_Work item_: Scan the data below. Pull out each line where "即使是此处未详细说明的部分" occurs.

Records from a data collection
****

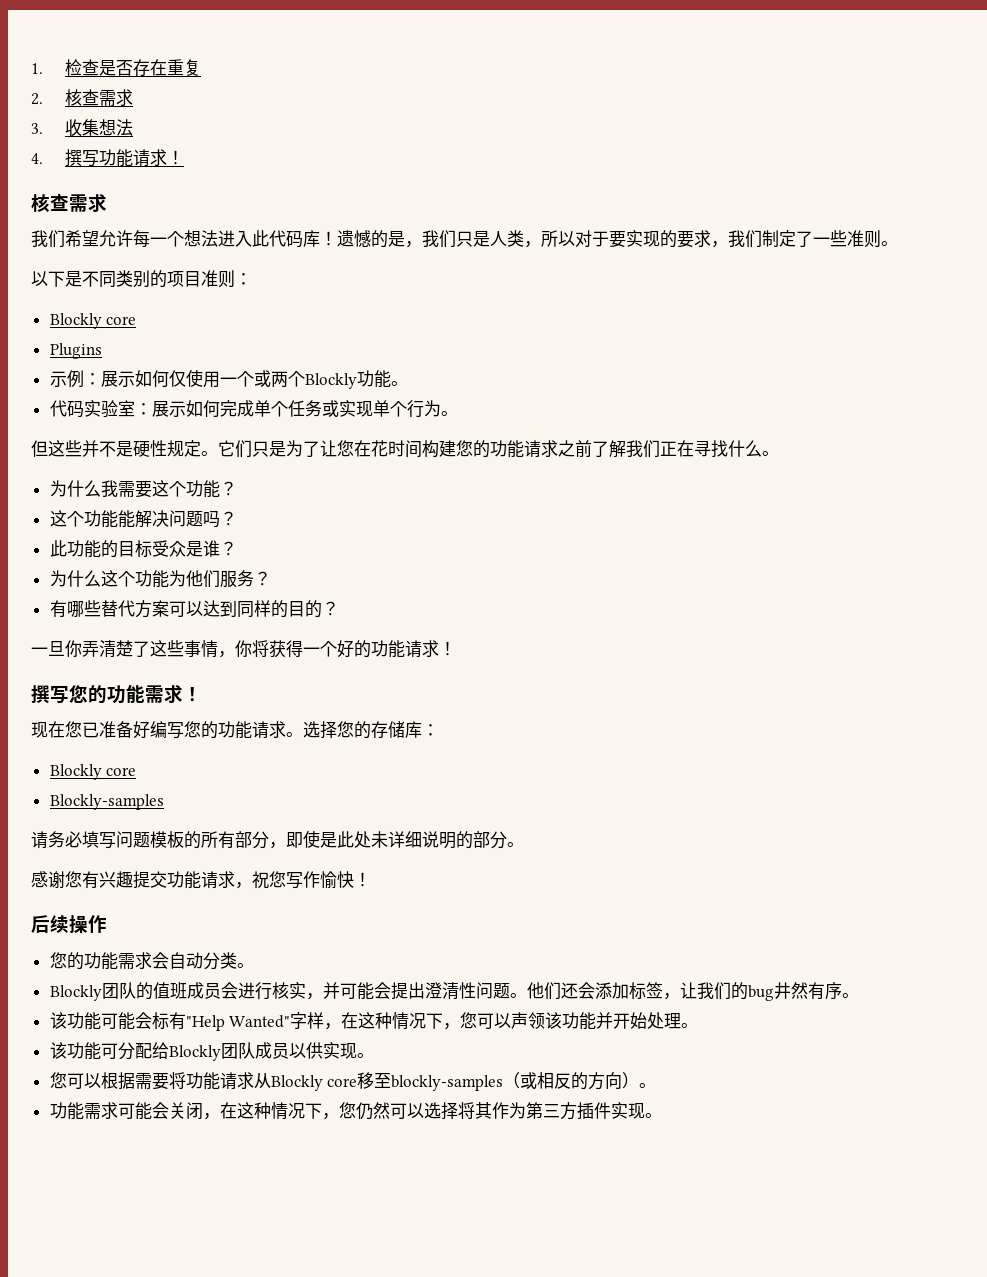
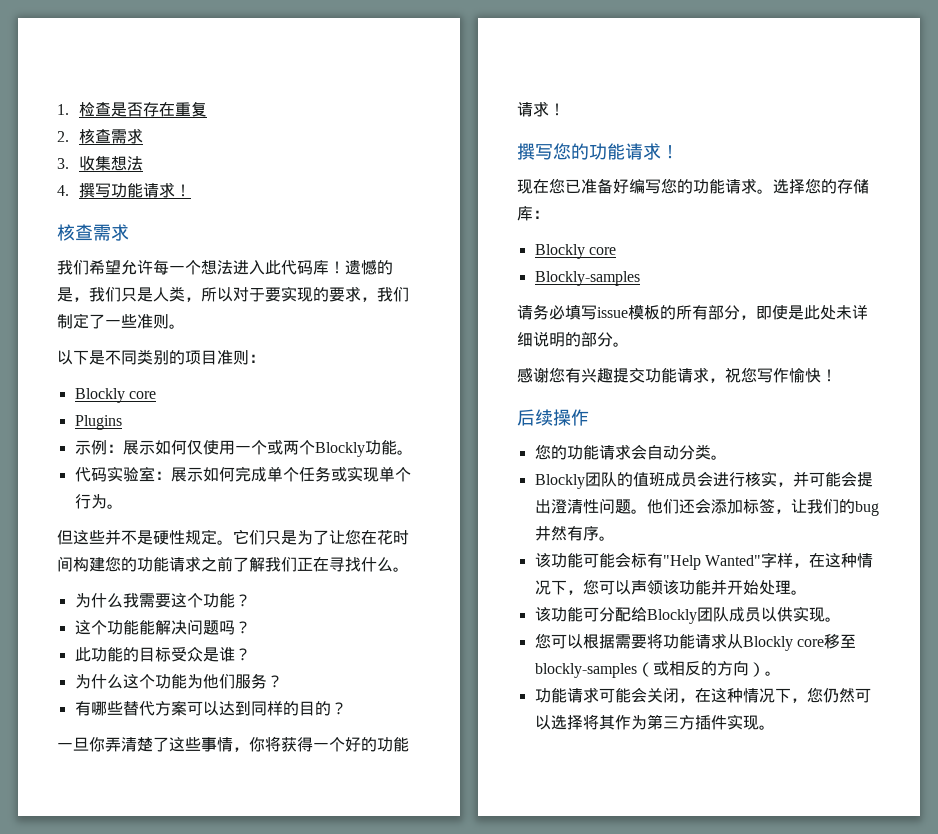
- 撰写您的功能需求！
+ 撰写您的功能请求！
- 请务必填写问题模板的所有部分，即使是此处未详细说明的部分。
+ 请务必填写issue模板的所有部分，即使是此处未详细说明的部分。
- 您的功能需求会自动分类。
+ 您的功能请求会自动分类。
- 功能需求可能会关闭，在这种情况下，您仍然可以选择将其作为第三方插件实现。
+ 功能请求可能会关闭，在这种情况下，您仍然可以选择将其作为第三方插件实现。

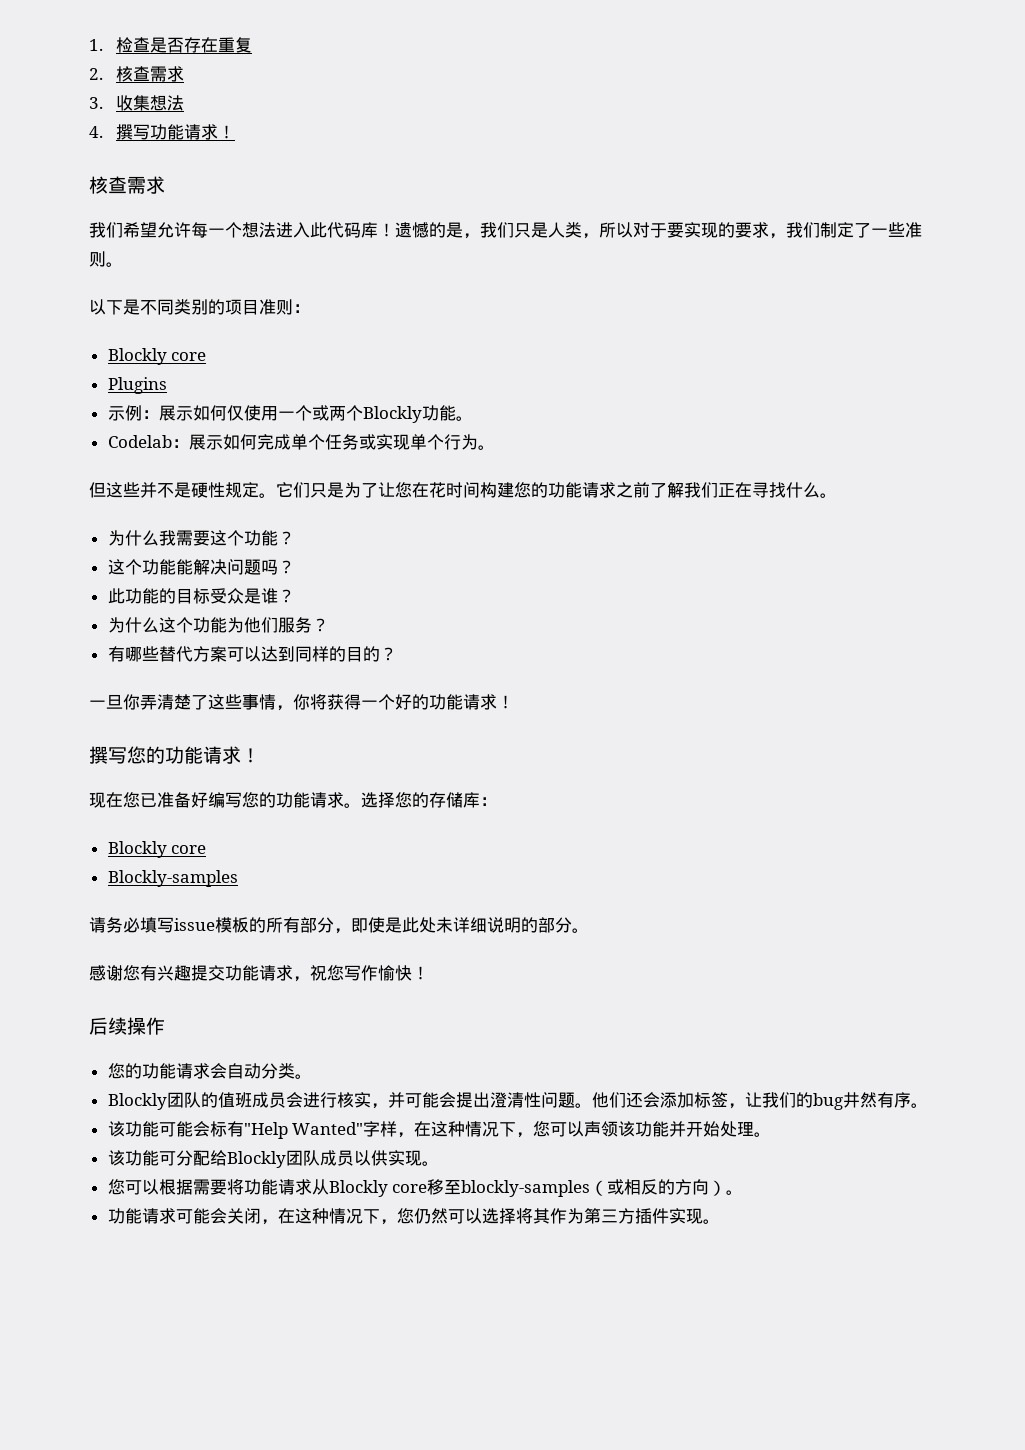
- 代码实验室：展示如何完成单个任务或实现单个行为。
+ Codelab：展示如何完成单个任务或实现单个行为。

****

_Written solution_:
- 请务必填写问题模板的所有部分，即使是此处未详细说明的部分。
+ 请务必填写issue模板的所有部分，即使是此处未详细说明的部分。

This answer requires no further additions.